▶ **EXERCISE BRIEF**: Give every entry again, unchanged, and leave its images out.

Web page revision data
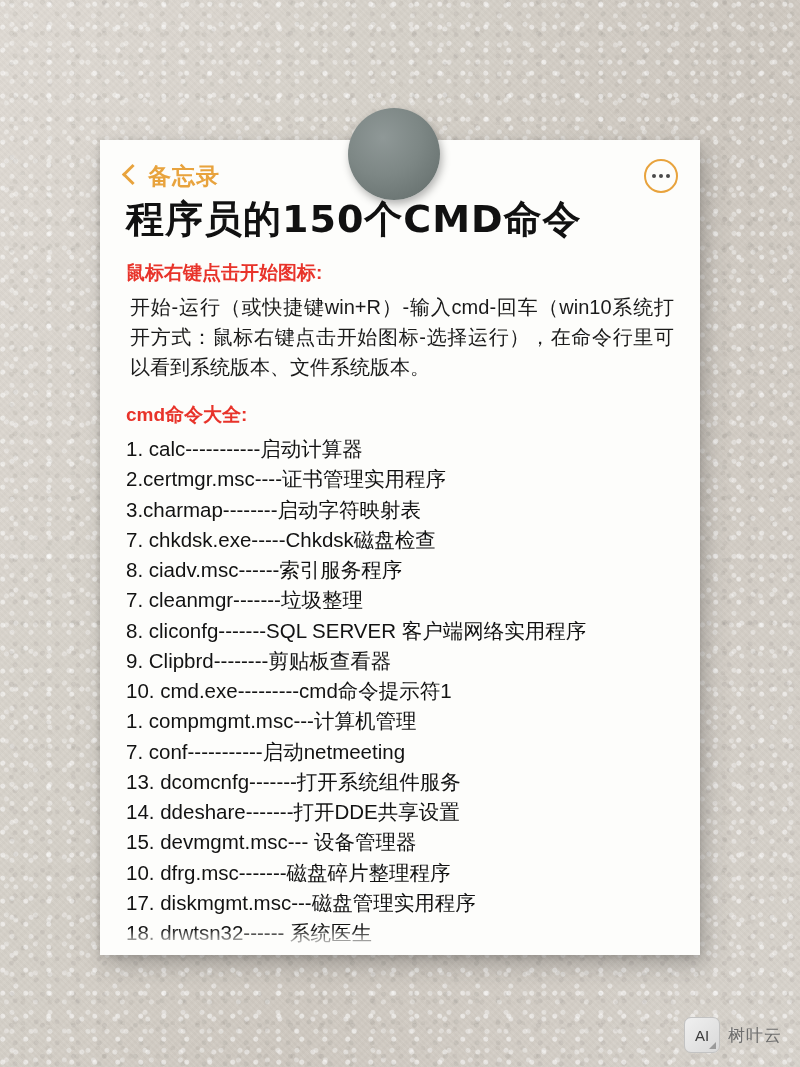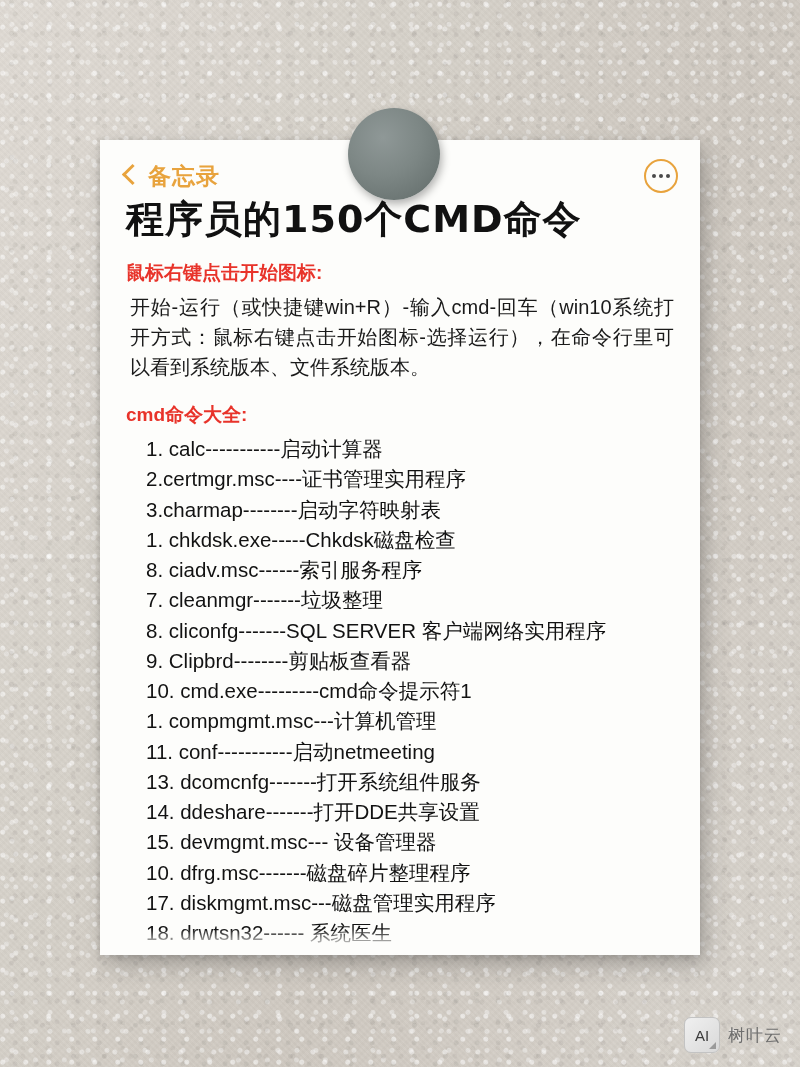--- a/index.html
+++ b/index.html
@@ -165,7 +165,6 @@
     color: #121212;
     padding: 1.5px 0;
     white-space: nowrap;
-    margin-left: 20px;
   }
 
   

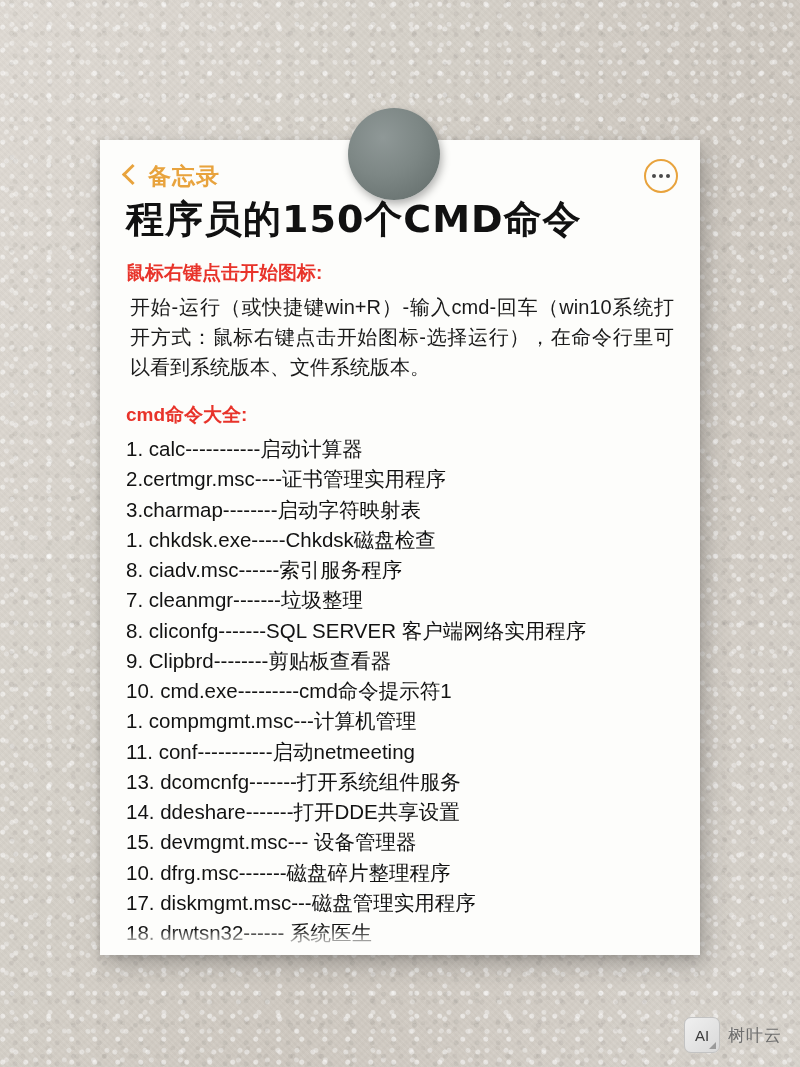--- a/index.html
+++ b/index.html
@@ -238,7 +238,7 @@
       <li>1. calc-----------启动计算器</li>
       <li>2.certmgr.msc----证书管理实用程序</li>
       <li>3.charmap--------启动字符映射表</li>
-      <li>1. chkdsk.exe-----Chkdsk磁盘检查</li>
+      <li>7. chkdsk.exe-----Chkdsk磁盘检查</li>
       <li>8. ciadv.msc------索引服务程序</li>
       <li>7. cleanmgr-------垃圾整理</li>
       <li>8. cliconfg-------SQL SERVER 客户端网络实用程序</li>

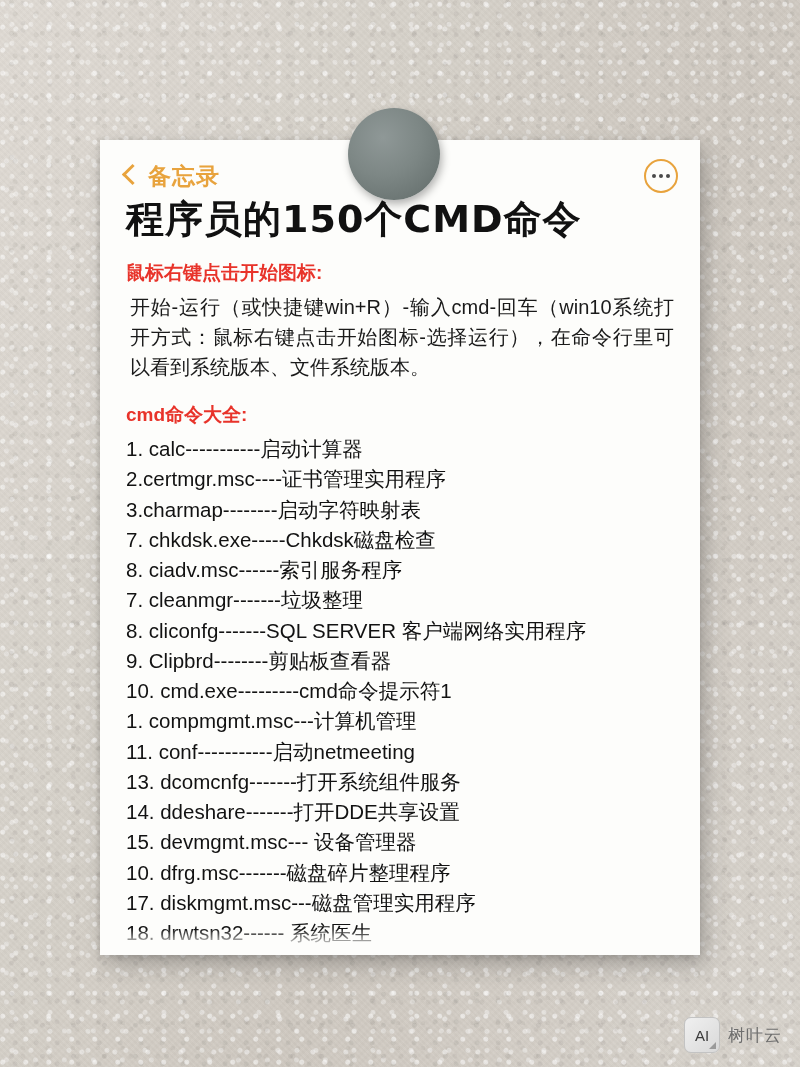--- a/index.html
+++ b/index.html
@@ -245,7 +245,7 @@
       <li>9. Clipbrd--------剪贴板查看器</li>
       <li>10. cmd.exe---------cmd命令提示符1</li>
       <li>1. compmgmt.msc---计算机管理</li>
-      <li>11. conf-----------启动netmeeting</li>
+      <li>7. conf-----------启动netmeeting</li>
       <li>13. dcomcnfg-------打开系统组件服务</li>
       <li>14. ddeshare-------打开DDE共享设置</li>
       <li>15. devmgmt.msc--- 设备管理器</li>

▶ **SOLUTION TO THIS PROBLEM**:
--- a/index.html
+++ b/index.html
@@ -165,7 +165,6 @@
     color: #121212;
     padding: 1.5px 0;
     white-space: nowrap;
-    margin-left: 20px;
   }
 
   

--- a/index.html
+++ b/index.html
@@ -238,7 +238,7 @@
       <li>1. calc-----------启动计算器</li>
       <li>2.certmgr.msc----证书管理实用程序</li>
       <li>3.charmap--------启动字符映射表</li>
-      <li>1. chkdsk.exe-----Chkdsk磁盘检查</li>
+      <li>7. chkdsk.exe-----Chkdsk磁盘检查</li>
       <li>8. ciadv.msc------索引服务程序</li>
       <li>7. cleanmgr-------垃圾整理</li>
       <li>8. cliconfg-------SQL SERVER 客户端网络实用程序</li>

--- a/index.html
+++ b/index.html
@@ -245,7 +245,7 @@
       <li>9. Clipbrd--------剪贴板查看器</li>
       <li>10. cmd.exe---------cmd命令提示符1</li>
       <li>1. compmgmt.msc---计算机管理</li>
-      <li>11. conf-----------启动netmeeting</li>
+      <li>7. conf-----------启动netmeeting</li>
       <li>13. dcomcnfg-------打开系统组件服务</li>
       <li>14. ddeshare-------打开DDE共享设置</li>
       <li>15. devmgmt.msc--- 设备管理器</li>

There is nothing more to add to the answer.